This is not a rant about either the strengths or limitations of RCTs. If that is what floats your boat, then you are in for a treat – there are a ton of posts and papers discussing the nitty gritty of the validity and efficacy of RCT evidence out there (see the “randomistas” Duflo, Banerjee, Angrist and Pishke, and Kremer, and for criticisms see Deaton, Cartwright, Pritchett, and Unlearning Economics)
My bugbear is merely with the phrase “Gold Standard”. What does it mean? When I hear “Gold Standard”, I envision something like this:
Who assigned the Gold medal? In most of the literature, “Gold Standard” is put in quotations, yet there is never a reference to who has given out this standard. As far as I am aware there is not a ratings agency of evidence, at least in the sphere of social policy, giving out stickers to different research techniques?
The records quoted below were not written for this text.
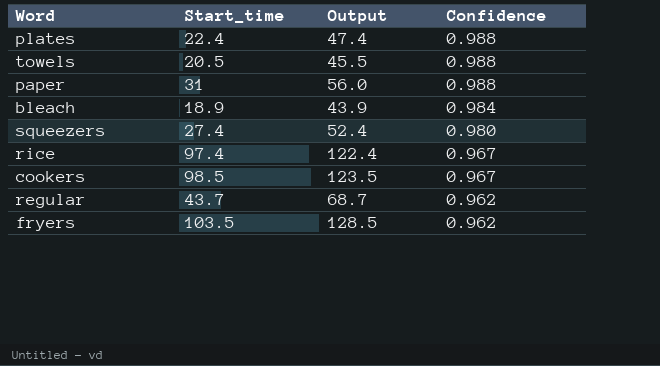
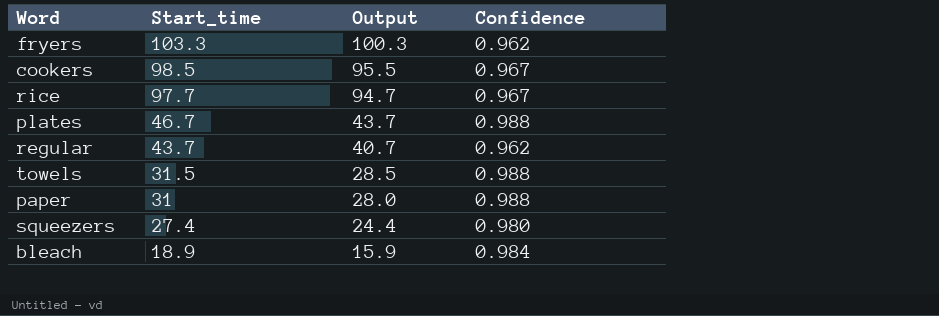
row order: Confidence descending -> Start_time descending
column Output | formula: [Start_time] + 25 -> [Start_time] - 3
fryers | Start_time: 103.5 -> 103.3
rice | Start_time: 97.4 -> 97.7
plates | Start_time: 22.4 -> 46.7
towels | Start_time: 20.5 -> 31.5

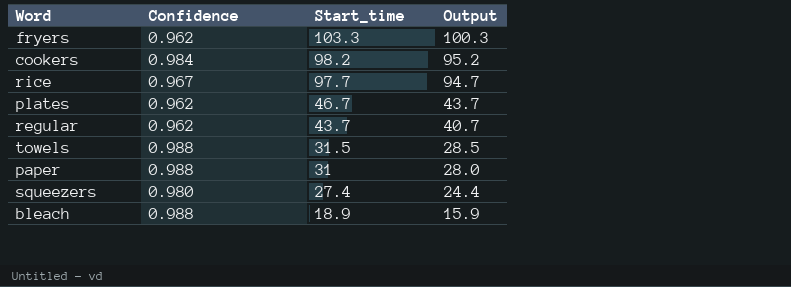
column Confidence | position: 4 -> 2
cookers | Confidence: 0.967 -> 0.984
cookers | Start_time: 98.5 -> 98.2
cookers | Output: 95.5 -> 95.2
plates | Confidence: 0.988 -> 0.962
bleach | Confidence: 0.984 -> 0.988

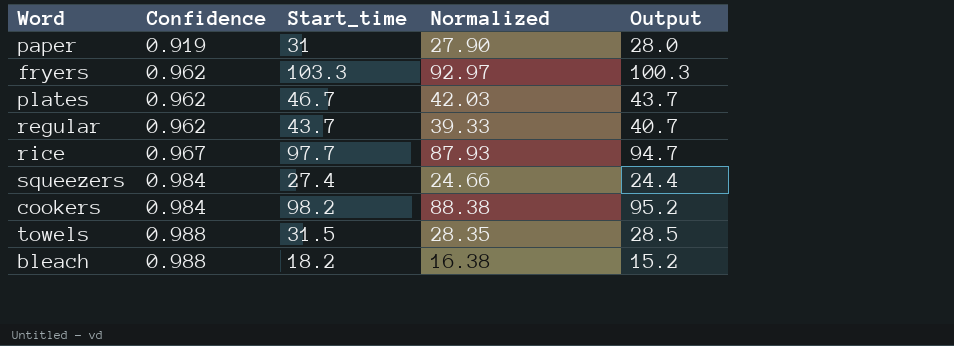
row order: Start_time descending -> Confidence ascending
column Normalized | formula: none -> [Start_time] * 0.9
paper | Confidence: 0.988 -> 0.919
squeezers | Confidence: 0.980 -> 0.984
bleach | Start_time: 18.9 -> 18.2
bleach | Output: 15.9 -> 15.2

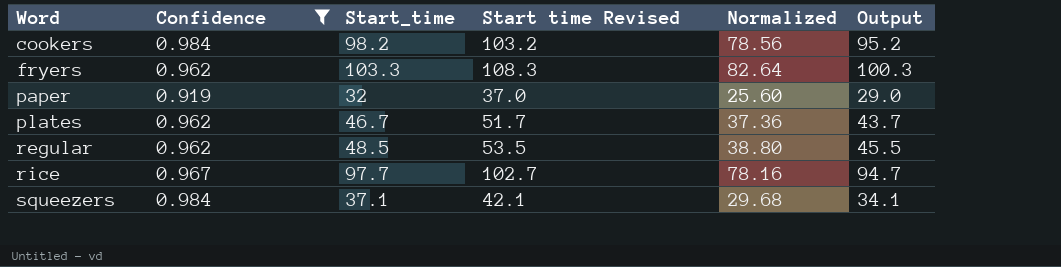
filter: none -> Confidence != 0.988
row order: Confidence ascending -> Word ascending
column Start time Revised | formula: none -> [Start_time] + 5
column Normalized | formula: [Start_time] * 0.9 -> [Start_time] * 0.8
paper | Start_time: 31 -> 32
paper | Output: 28.0 -> 29.0
regular | Start_time: 43.7 -> 48.5
regular | Output: 40.7 -> 45.5
squeezers | Start_time: 27.4 -> 37.1
squeezers | Output: 24.4 -> 34.1

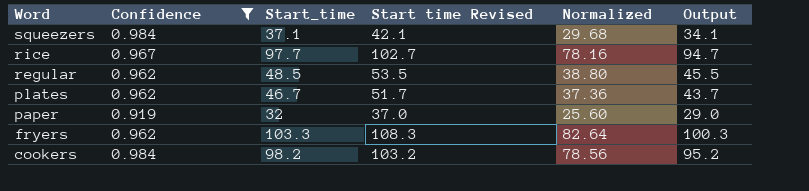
row order: Word ascending -> Word descending

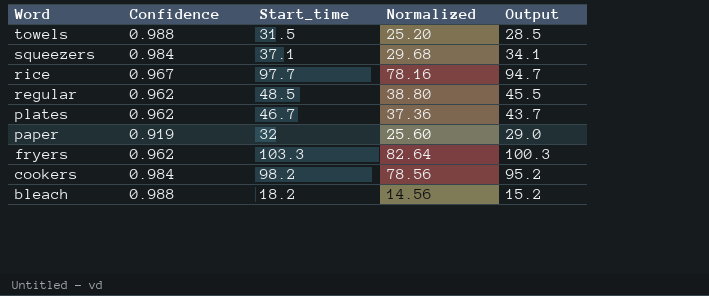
filter: Confidence != 0.988 -> none
column Start time Revised | formula: [Start_time] + 5 -> none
Or is there an FDA of social policy that decides on hard and fast rules on how to judge evidence?
I see the appeal of using “Gold Standard” as a classifier. It conveys credibility without overstating and calling RCTs the “best” research method (although, the association between gold and winning means that many people will substitute “Gold Standard” with “Best” while reading). “Gold Standard” does erroneously imply consensus, and that there is an authority conveying standards. It also implies that other research methods are inferior and have been given silver or bronze standards. A conclusion is often drawn that RCTs are the “Gold Standard”, whatever the context.
But in trying to think of alternatives to “Gold Standard” –
- “one of the best”
- “a strong competitor”
- “a mighty fine research technique”
- “darn good”
- “exceptional in some contexts and inappropriate in others”
– you soon realise how difficult it is to succinctly describe and apply a standard to research methods.
Also, “Gold Standard” always reminds me of a gold standard exchange system, something that is pretty much unanimously rejected now (except for some nuts Republicans who think a pretty metal is the answer to all our problems). This is not something that I want brought to mind when trying to think about rigorous and reliable evidence.
I will leave you with the advice of Rachel Glennerster, who wrote my favorite book on randomized evaluations and has written on the Generalizability Puzzle of evidence. She has also just announced she will be leaving J-PAL, where she advised that training of investigators dropped the use of “Gold Standard” as a descriptor of RCTs, to be the Chief Economist for DFID. Her approach is to remember that there are multiple strategies for gathering evidence and that it is always best to:
“Choose the tool that fits the question”